Human leukocyte antigens (HLAs) are highly polymorphic proteins that initiate immunity by presenting pathogen-derived peptides to T cells. HLA polymorphisms mostly map to the antigen-binding cleft, thereby diversifying the repertoire of self-derived and pathogen-derived peptide antigens selected by different HLA allotypes. A growing number of immunologically based drug reactions, including abacavir hypersensitivity syndrome (AHS) and carbamazepine-induced Stevens-Johnson syndrome (SJS), are associated with specific HLA alleles.
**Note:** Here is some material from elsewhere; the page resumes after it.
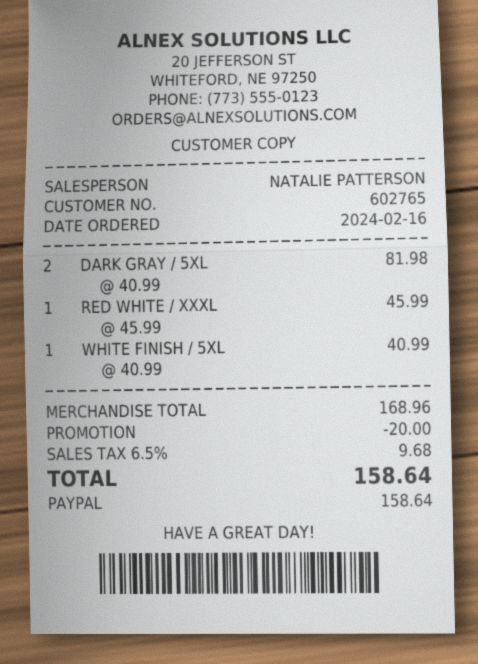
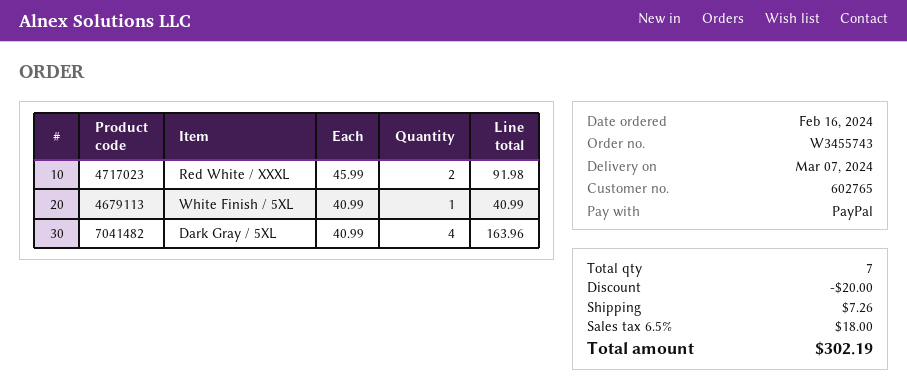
DARK GRAY / 5XL: 2 x 40.99 = 81.98 -> 4 x 40.99 = 163.96
RED WHITE / XXXL: 1 x 45.99 = 45.99 -> 2 x 45.99 = 91.98
shipping: none -> 7.26
tax: 6.5% = 9.68 -> 6.5% = 18.00
total: 158.64 -> 302.19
However, little is known about the underlying mechanisms of these associations, including AHS, a prototypical HLA-associated drug reaction occurring exclusively in individuals with the common histocompatibility allele HLA-B*5701, and with a relative risk of more than 1,000 (refs 6, 7). We show that unmodified abacavir binds non-covalently to HLA-B*5701, lying across the bottom of the antigen-binding cleft and reaching into the F-pocket, where a carboxy-terminal tryptophan typically anchors peptides bound to HLA-B*5701. Abacavir binds with exquisite specificity to HLA-B*5701, changing the shape and chemistry of the antigen-binding cleft, thereby altering the repertoire of endogenous peptides that can bind HLA-B*5701. In this way, abacavir guides the selection of new endogenous peptides, inducing a marked alteration in 'immunological self'. The resultant peptide-centric 'altered self' activates abacavir-specific T-cells, thereby driving polyclonal CD8 T-cell activation and a systemic reaction manifesting as AHS. We also show that carbamazepine, a widely used anti-epileptic drug associated with hypersensitivity reactions in HLA-B*1502 individuals, binds to this allotype, producing alterations in the repertoire of presented self peptides. Our findings simultaneously highlight the importance of HLA polymorphism in the evolution of pharmacogenomics and provide a general mechanism for some of the growing number of HLA-linked hypersensitivities that involve small-molecule drugs.